Perhaps the easiest way to access, interact with, and visualize the data is to connect to the web app we built for the project.
Figure 8: A screenshot of the web application used to visualize the data products. You can click anywhere on the figure to launch the application in a new browser window.
The datasets themselves are accessible via Google Cloud Platform Buckets. Accessing the data will require signing in with a Gmail account.

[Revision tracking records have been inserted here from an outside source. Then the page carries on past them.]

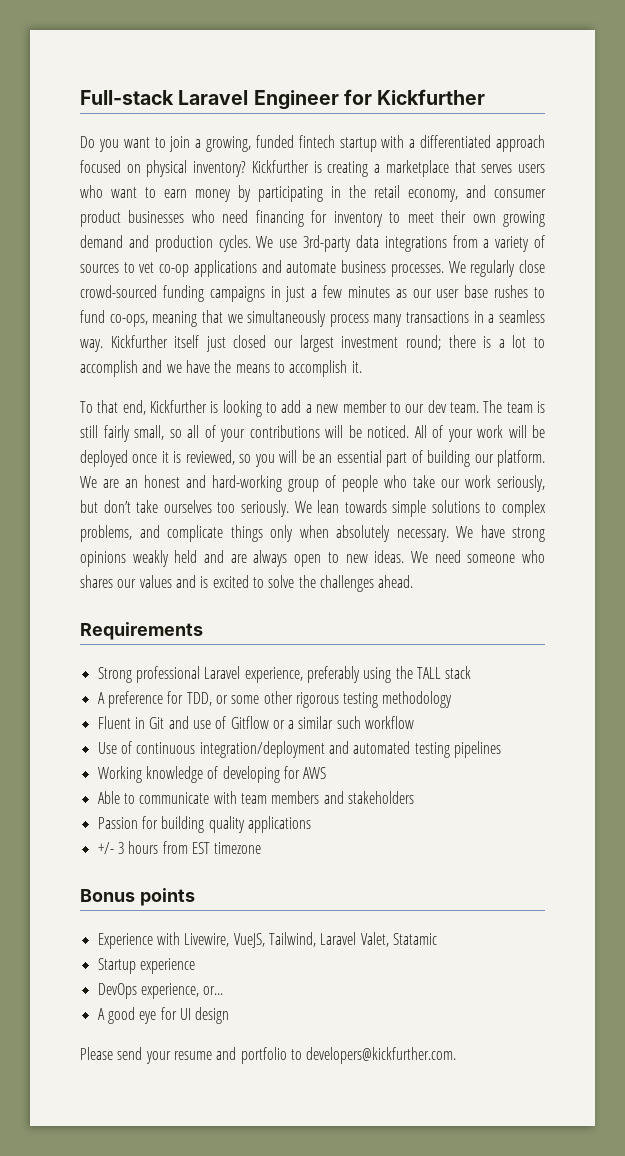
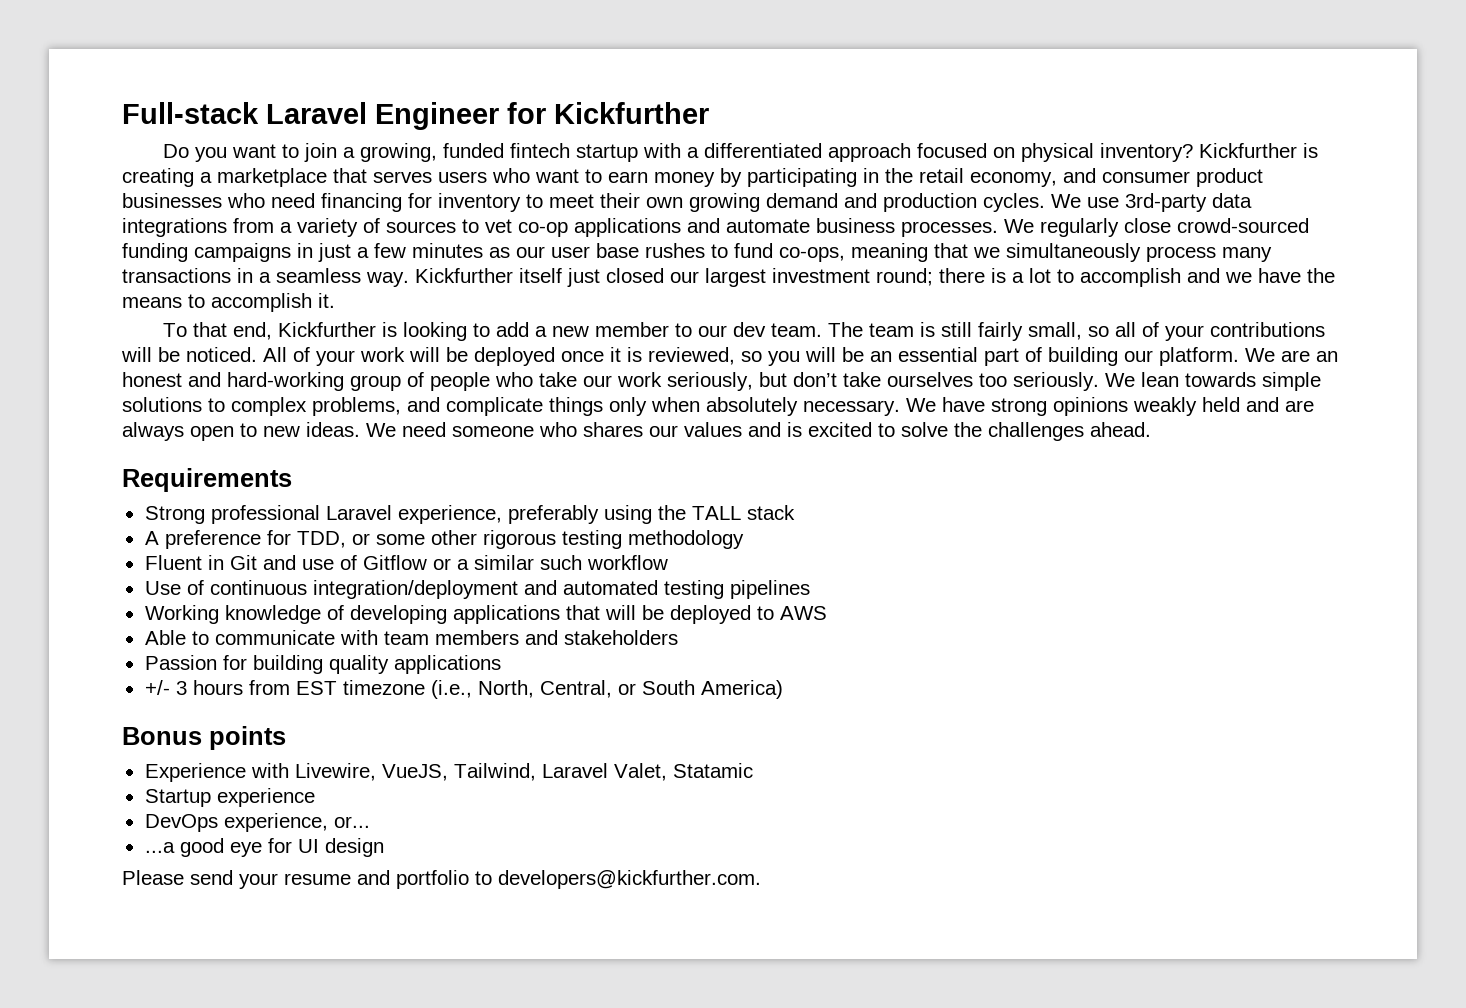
- Working knowledge of developing for AWS
+ Working knowledge of developing applications that will be deployed to AWS
- +/- 3 hours from EST timezone
+ +/- 3 hours from EST timezone (i.e., North, Central, or South America)
- A good eye for UI design
+ ...a good eye for UI design

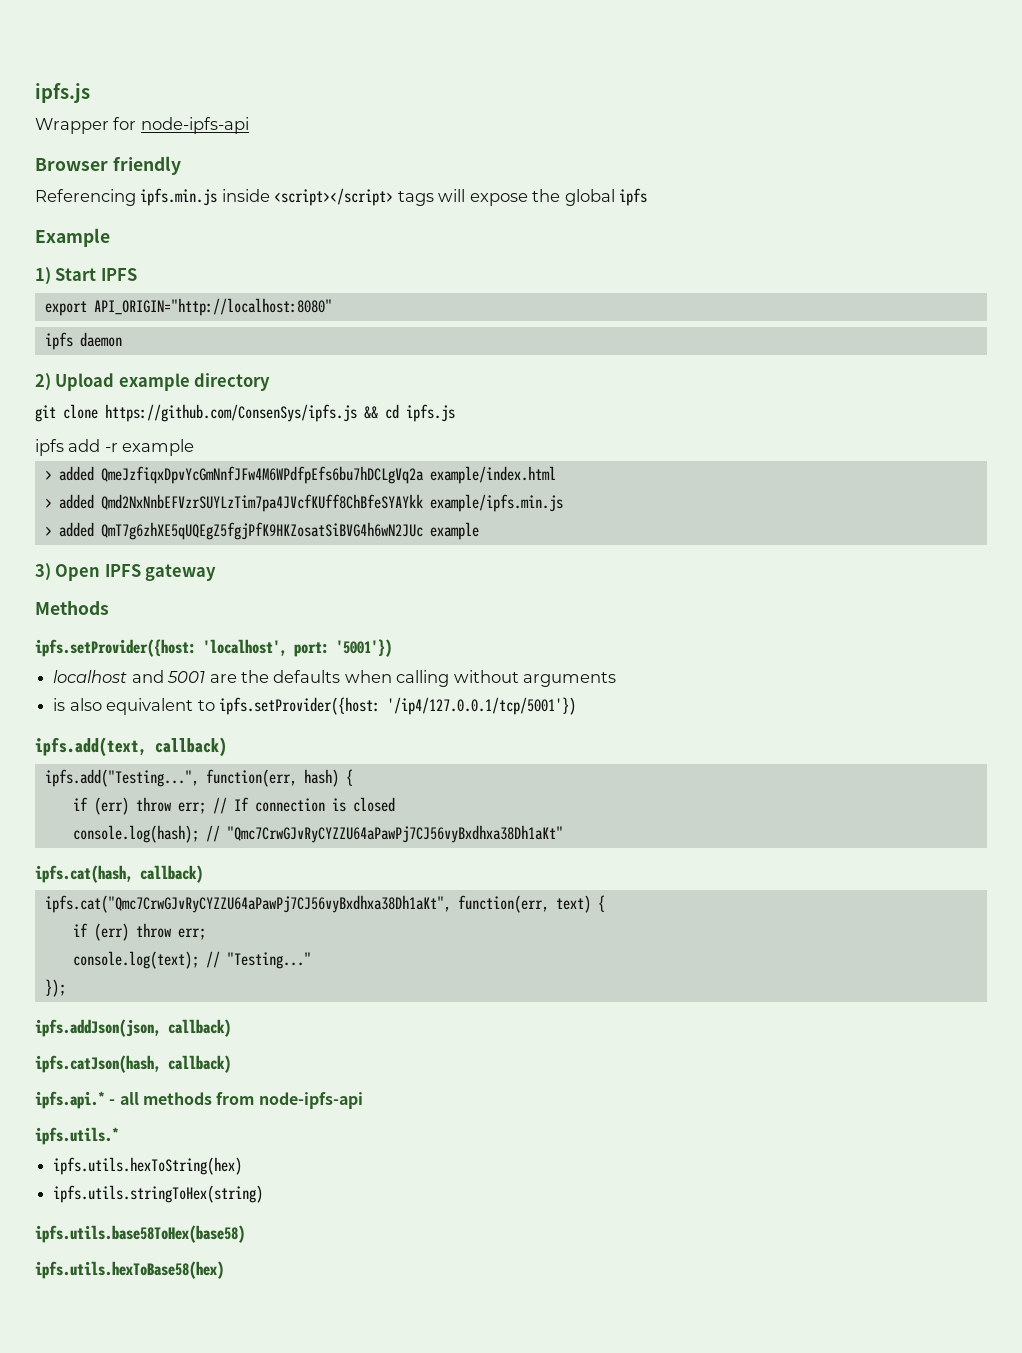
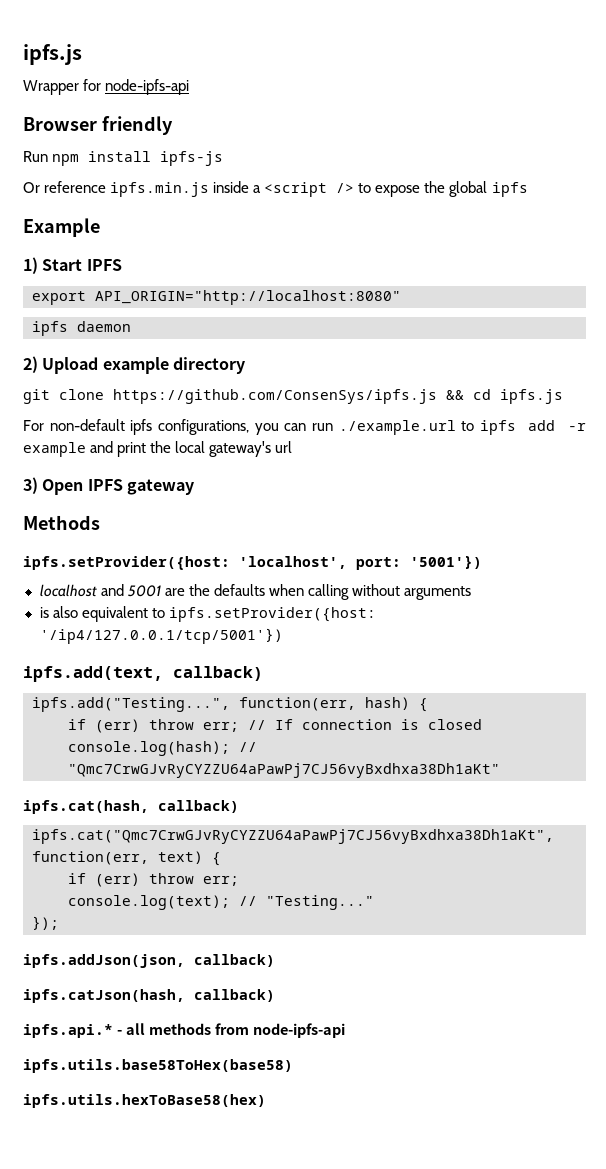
- Referencing ipfs.min.js inside <script></script> tags will expose the global ipfs
+ Run npm install ipfs-js
+ Or reference ipfs.min.js inside a <script /> to expose the global ipfs
- ipfs add -r example
- > added QmeJzfiqxDpvYcGmNnfJFw4M6WPdfpEfs6bu7hDCLgVq2a example/index.html
- > added Qmd2NxNnbEFVzrSUYLzTim7pa4JVcfKUff8ChBfeSYAYkk example/ipfs.min.js
- > added QmT7g6zhXE5qUQEgZ5fgjPfK9HKZosatSiBVG4h6wN2JUc example
+ For non-default ipfs configurations, you can run ./example.url to ipfs add -r example and print the local gateway's url
- ipfs.utils.*
- ipfs.utils.hexToString(hex)
- ipfs.utils.stringToHex(string)

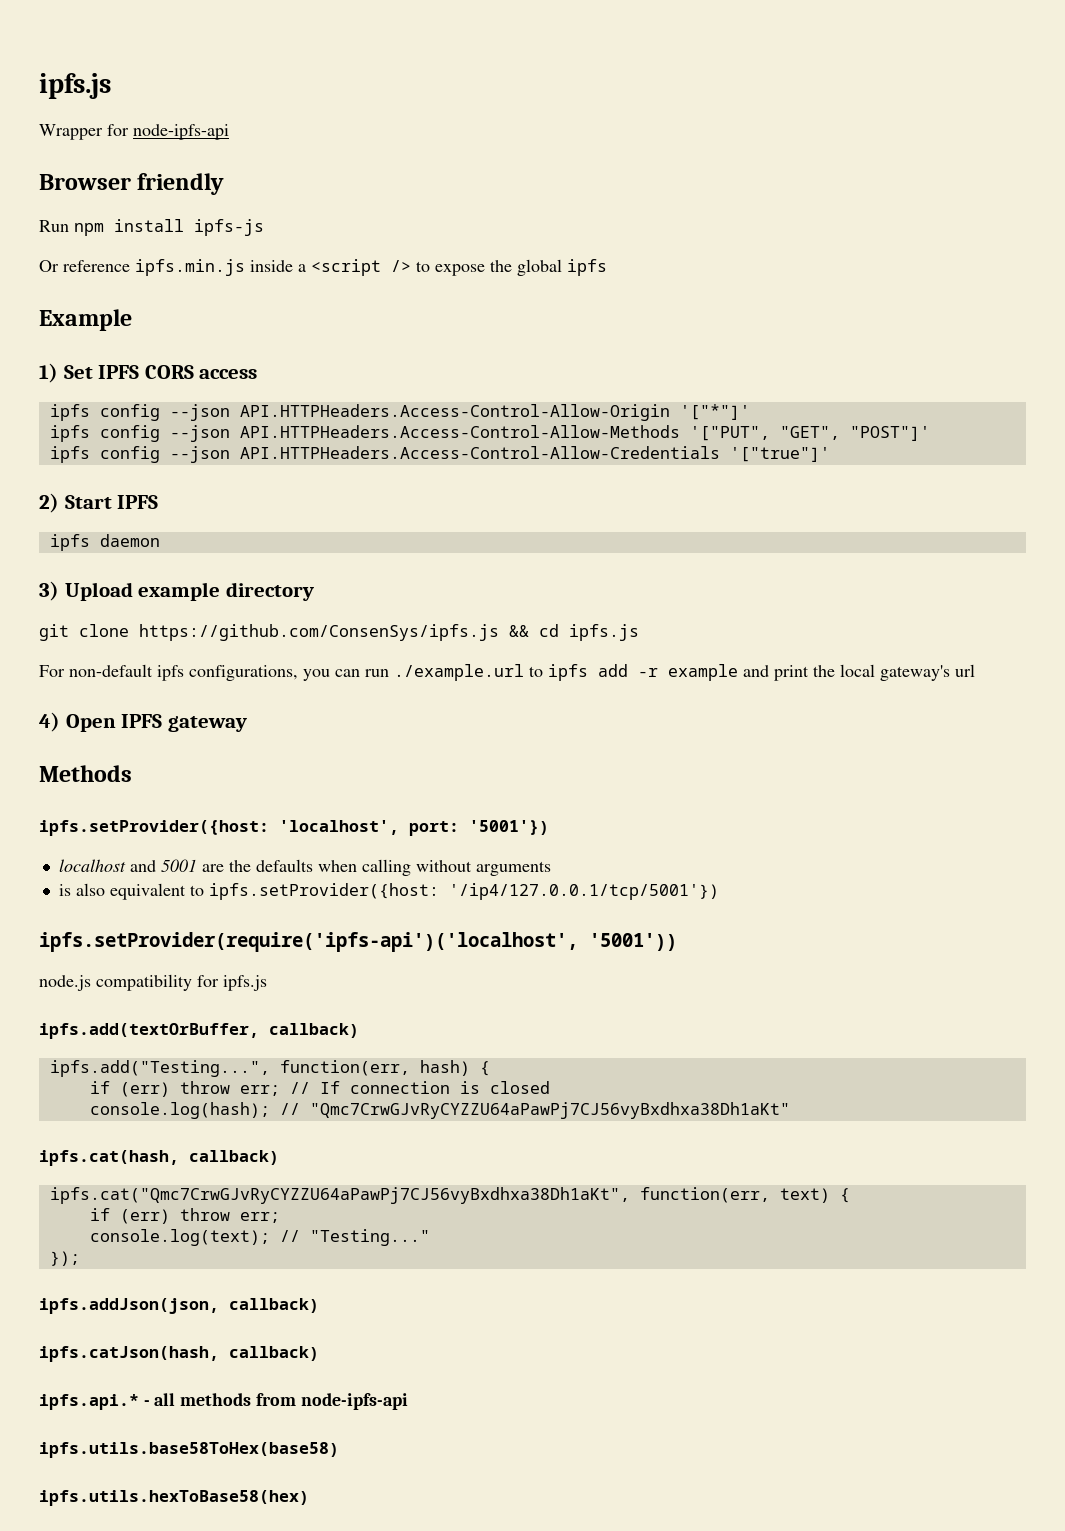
- 1) Start IPFS
+ 1) Set IPFS CORS access
+ ipfs config --json API.HTTPHeaders.Access-Control-Allow-Origin '["*"]'
+ ipfs config --json API.HTTPHeaders.Access-Control-Allow-Methods '["PUT", "GET", "POST"]'
+ ipfs config --json API.HTTPHeaders.Access-Control-Allow-Credentials '["true"]'
+ 2) Start IPFS
- export API_ORIGIN="http://localhost:8080"
- 2) Upload example directory
+ 3) Upload example directory
- 3) Open IPFS gateway
+ 4) Open IPFS gateway
- ipfs.add(text, callback)
+ ipfs.setProvider(require('ipfs-api')('localhost', '5001'))
+ node.js compatibility for ipfs.js
+ ipfs.add(textOrBuffer, callback)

lpis_at_1_acre_(calibrated_lpis).tif
.LSMs (and other statistics involving image neighborhoods, such as canopy cover) can be assembled on a pixel-by-pixel basis. However, producing LSMs — in, for example, 1-acre neighborhoods — by sliding the window from one 0.3 m cell to the next would produce a lot of redundant information at an unnecessarily fine scale, not to mention at a prohibitively expensive time- and compute-cost. As such, we considered two alternative approaches to producing such statistics (albeit at somewhat lower final image resolutions): blocks and ‘block subsampling’. In each case, blocks are sized according to the desired scale of analysis and the image is subdivided into discrete ‘sublandscapes’. If simple, discrete blocks are used the final resolution of the image would correspond directly to the scale of analysis. In other words, at a 1 acre scale of analysis, the landscape would be subdivided into many adjacent 1 acre cells (square regions ~64 m on a side). However, in the case of block subsampling, image neighborhoods (blocks) form an overlapping grid, which permits creating higher-resolution outputs in what is still an ‘acceptable’ amount of time (Figure 9). We took the latter approach to develop the 1-acre LSMs referred to above.